═══ Material supplied ═══
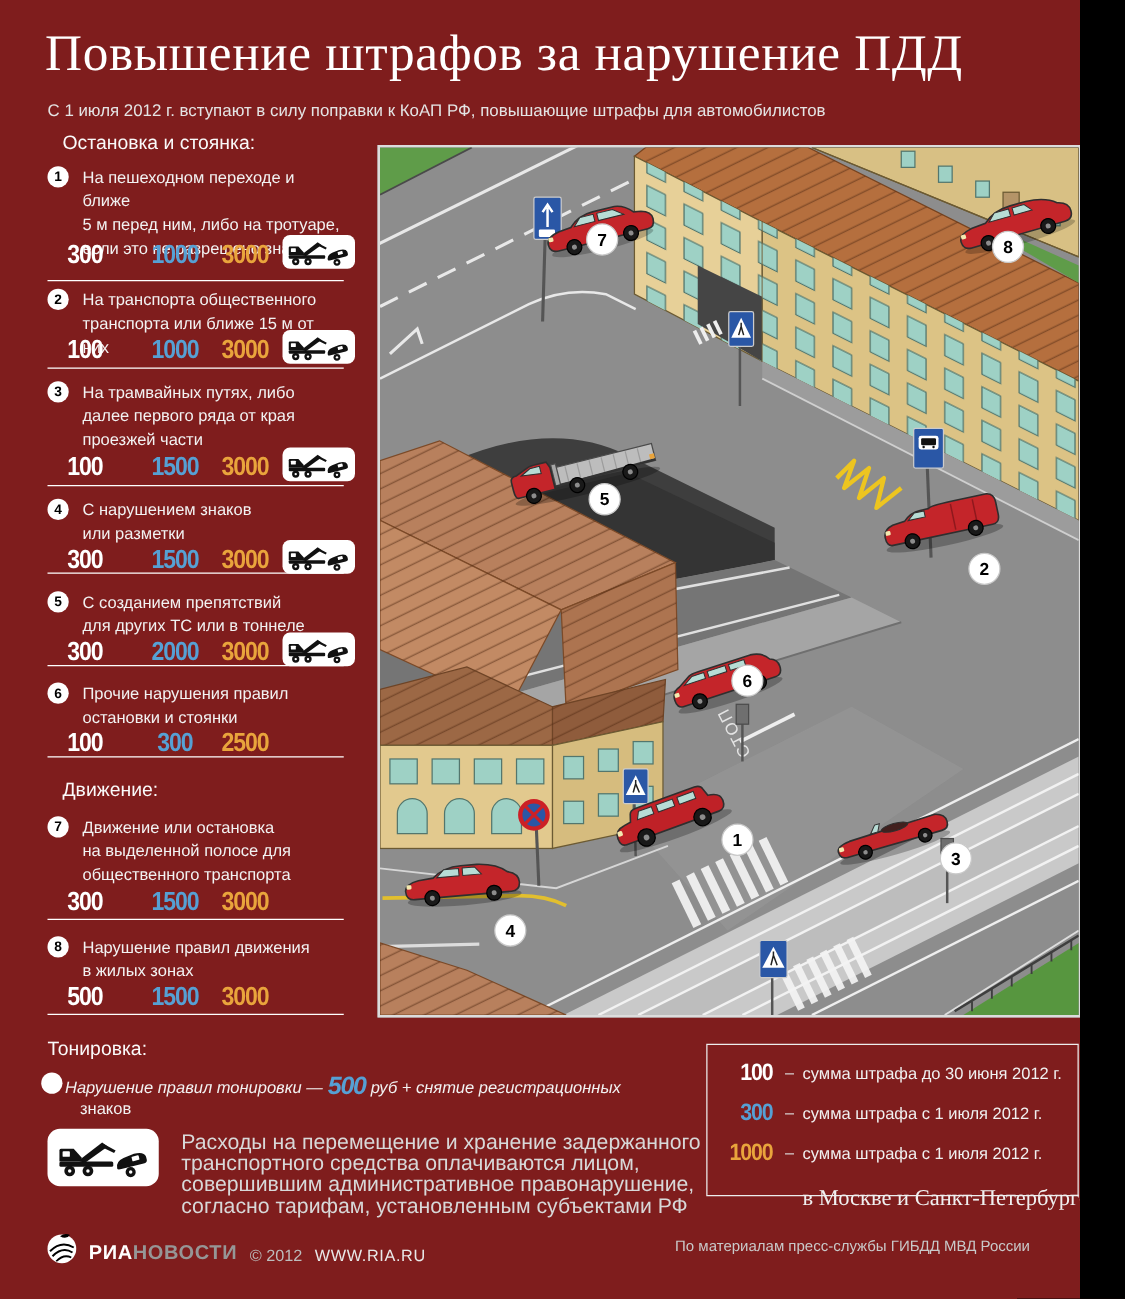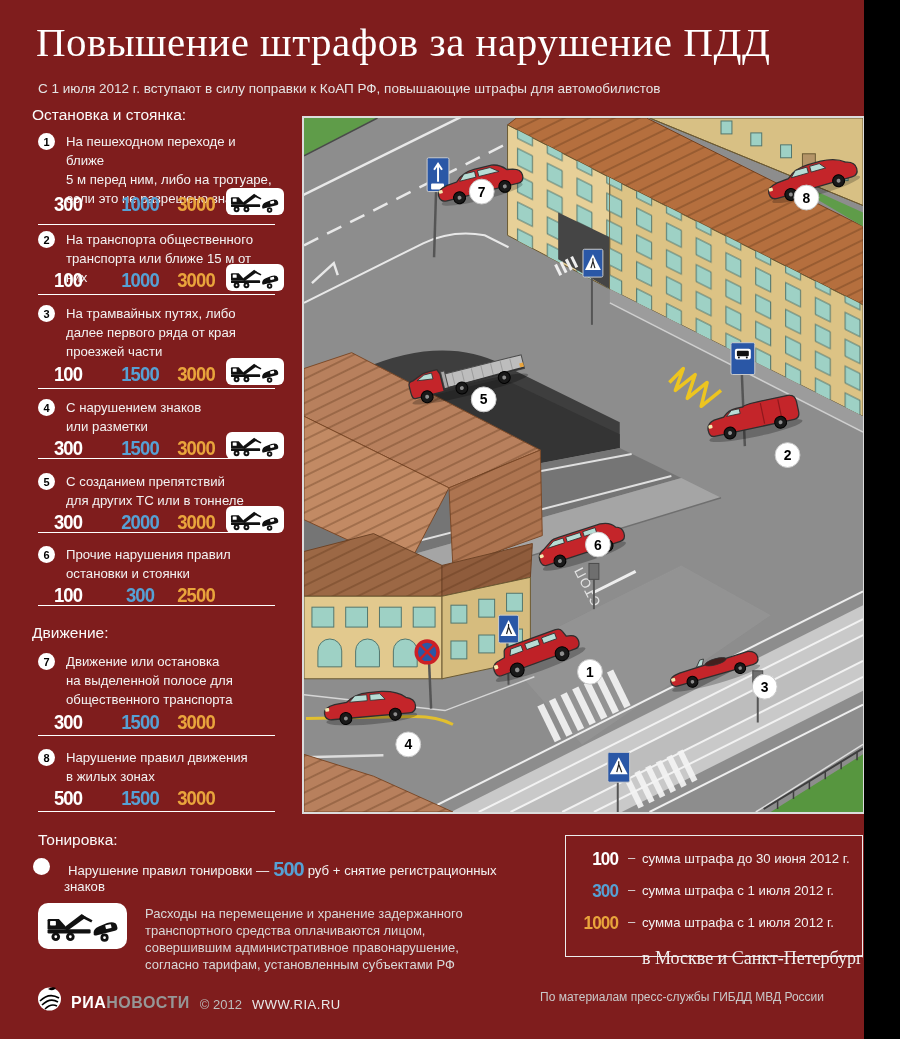--- a/index.html
+++ b/index.html
@@ -8,7 +8,7 @@
   .title{position:absolute;left:36px;top:18px;margin:0;font-family:"Liberation Serif",serif;
          font-weight:400;font-size:41px;color:#fff;white-space:nowrap;letter-spacing:.5px;}
   .subtitle{position:absolute;left:38px;top:81px;font-size:13.5px;color:#e4e4e4;white-space:nowrap;}
-  .sec-h{position:absolute;left:32px;font-size:15.5px;color:#fafafa;}
+  .sec-h{position:absolute;left:50px;font-size:15.5px;color:#fafafa;}
   .item{position:absolute;left:38px;width:237px;border-bottom:1px solid #fff;color:#f2f2f2;}
   .badge{position:absolute;left:0;top:1px;width:17px;height:17px;border-radius:50%;background:#fff;
          color:#000;font-size:11px;font-weight:700;display:flex;align-items:center;justify-content:center;}

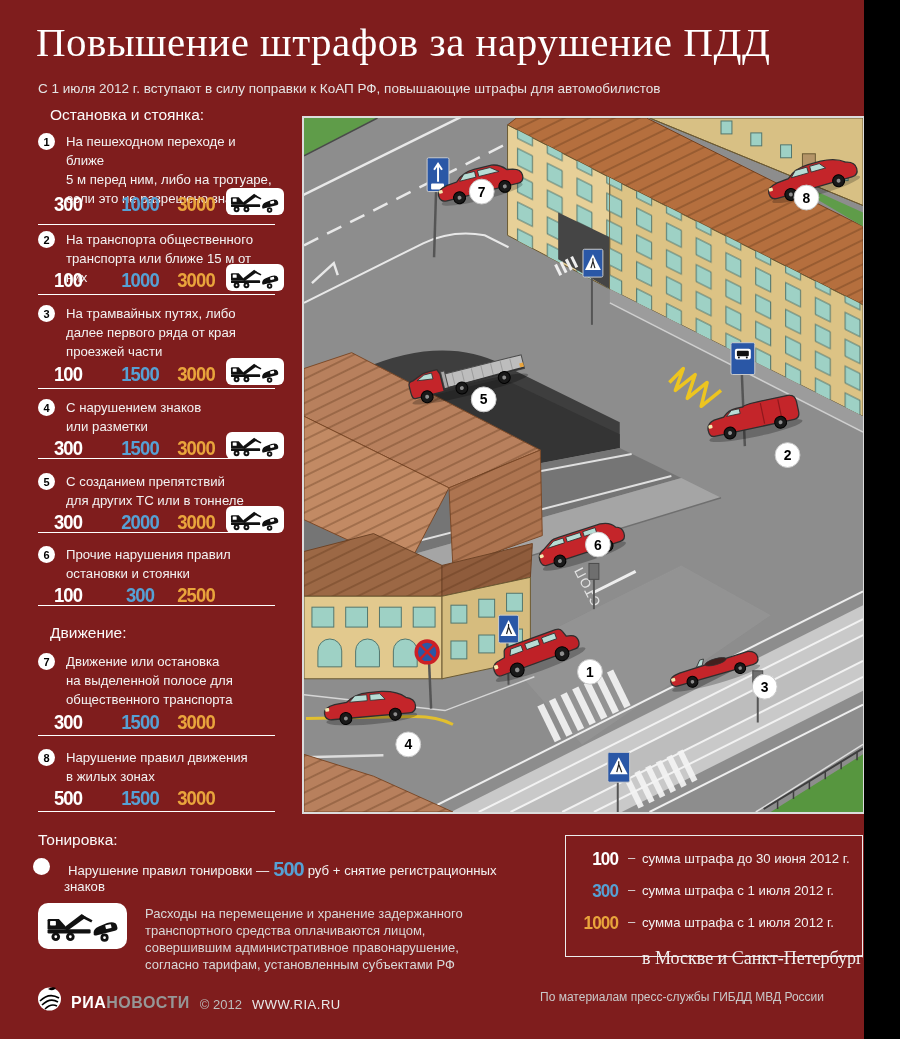--- a/index.html
+++ b/index.html
@@ -25,7 +25,7 @@
   .illus svg{display:block;width:100%;height:100%;}
   .tint-h{position:absolute;left:38px;top:831px;font-size:15.5px;color:#fafafa;}
   .bullet{position:absolute;left:33px;top:858px;width:17px;height:17px;border-radius:50%;background:#fff;}
-  .tline1{position:absolute;left:68px;top:857px;font-size:13.2px;color:#f2f2f2;white-space:nowrap;}
+  .tline1{position:absolute;left:52px;top:857px;font-size:13.2px;color:#f2f2f2;white-space:nowrap;font-style:italic;}
   .tline1 .amt{font-size:20px;font-weight:700;letter-spacing:-1px;padding:0 4px;position:relative;top:1px;}
   .tline2{position:absolute;left:64px;top:879px;font-size:13.2px;color:#f2f2f2;}
   .notebox{position:absolute;left:38px;top:903px;width:89px;height:46px;background:#fff;border-radius:10px;

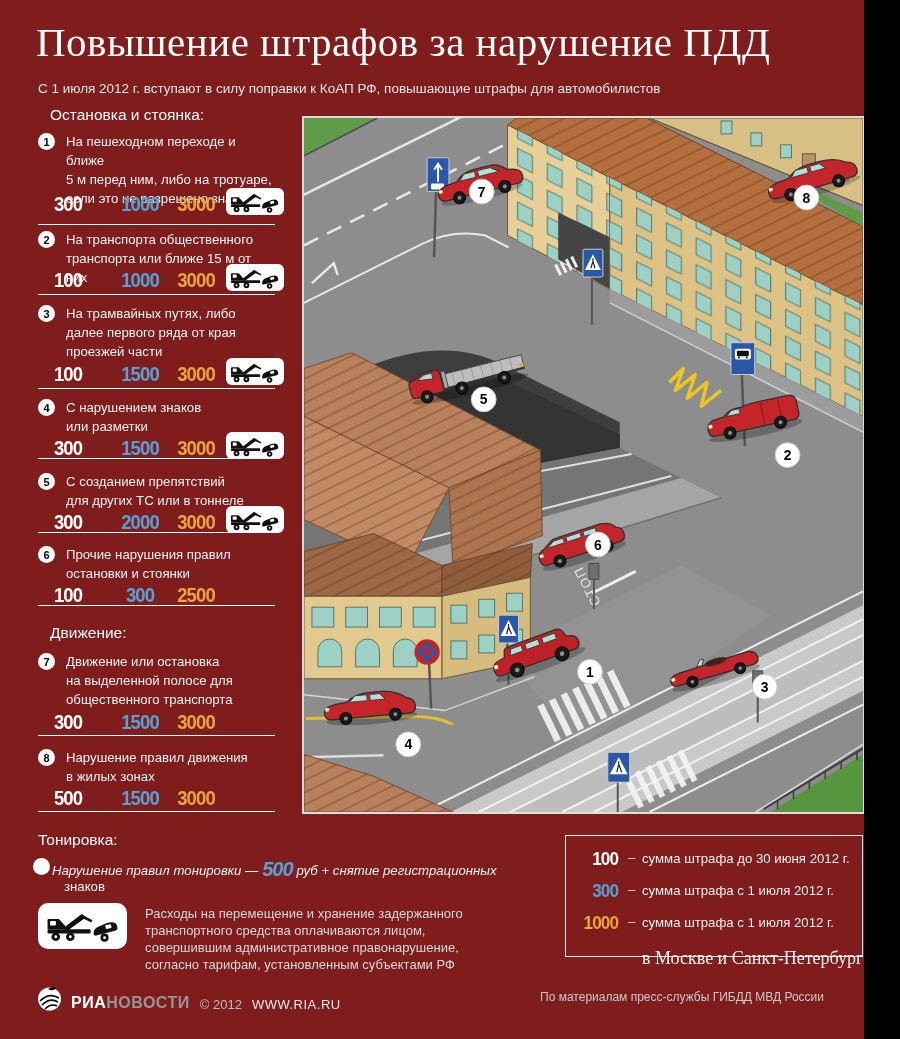--- a/index.html
+++ b/index.html
@@ -31,7 +31,7 @@
   .notebox{position:absolute;left:38px;top:903px;width:89px;height:46px;background:#fff;border-radius:10px;
            display:flex;align-items:center;justify-content:center;}
   .notesvg{width:76px;height:36px;display:block;}
-  .notetext{position:absolute;left:145px;top:905px;font-size:13px;line-height:17px;color:#d8d8d8;}
+  .notetext{position:absolute;left:145px;top:905px;font-size:17px;line-height:17px;color:#d8d8d8;}
   .legend{position:absolute;left:565px;top:835px;width:296px;height:120px;border:1px solid #ededed;}
   .lrow{position:absolute;left:14px;height:24px;}
   .lamt{position:absolute;left:0;width:40px;text-align:right;font-weight:700;font-size:19px;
═══
An exact reproduction of the data is needed, with no pictures included.

> Response:
--- a/index.html
+++ b/index.html
@@ -8,7 +8,7 @@
   .title{position:absolute;left:36px;top:18px;margin:0;font-family:"Liberation Serif",serif;
          font-weight:400;font-size:41px;color:#fff;white-space:nowrap;letter-spacing:.5px;}
   .subtitle{position:absolute;left:38px;top:81px;font-size:13.5px;color:#e4e4e4;white-space:nowrap;}
-  .sec-h{position:absolute;left:32px;font-size:15.5px;color:#fafafa;}
+  .sec-h{position:absolute;left:50px;font-size:15.5px;color:#fafafa;}
   .item{position:absolute;left:38px;width:237px;border-bottom:1px solid #fff;color:#f2f2f2;}
   .badge{position:absolute;left:0;top:1px;width:17px;height:17px;border-radius:50%;background:#fff;
          color:#000;font-size:11px;font-weight:700;display:flex;align-items:center;justify-content:center;}

--- a/index.html
+++ b/index.html
@@ -25,7 +25,7 @@
   .illus svg{display:block;width:100%;height:100%;}
   .tint-h{position:absolute;left:38px;top:831px;font-size:15.5px;color:#fafafa;}
   .bullet{position:absolute;left:33px;top:858px;width:17px;height:17px;border-radius:50%;background:#fff;}
-  .tline1{position:absolute;left:68px;top:857px;font-size:13.2px;color:#f2f2f2;white-space:nowrap;}
+  .tline1{position:absolute;left:52px;top:857px;font-size:13.2px;color:#f2f2f2;white-space:nowrap;font-style:italic;}
   .tline1 .amt{font-size:20px;font-weight:700;letter-spacing:-1px;padding:0 4px;position:relative;top:1px;}
   .tline2{position:absolute;left:64px;top:879px;font-size:13.2px;color:#f2f2f2;}
   .notebox{position:absolute;left:38px;top:903px;width:89px;height:46px;background:#fff;border-radius:10px;

--- a/index.html
+++ b/index.html
@@ -31,7 +31,7 @@
   .notebox{position:absolute;left:38px;top:903px;width:89px;height:46px;background:#fff;border-radius:10px;
            display:flex;align-items:center;justify-content:center;}
   .notesvg{width:76px;height:36px;display:block;}
-  .notetext{position:absolute;left:145px;top:905px;font-size:13px;line-height:17px;color:#d8d8d8;}
+  .notetext{position:absolute;left:145px;top:905px;font-size:17px;line-height:17px;color:#d8d8d8;}
   .legend{position:absolute;left:565px;top:835px;width:296px;height:120px;border:1px solid #ededed;}
   .lrow{position:absolute;left:14px;height:24px;}
   .lamt{position:absolute;left:0;width:40px;text-align:right;font-weight:700;font-size:19px;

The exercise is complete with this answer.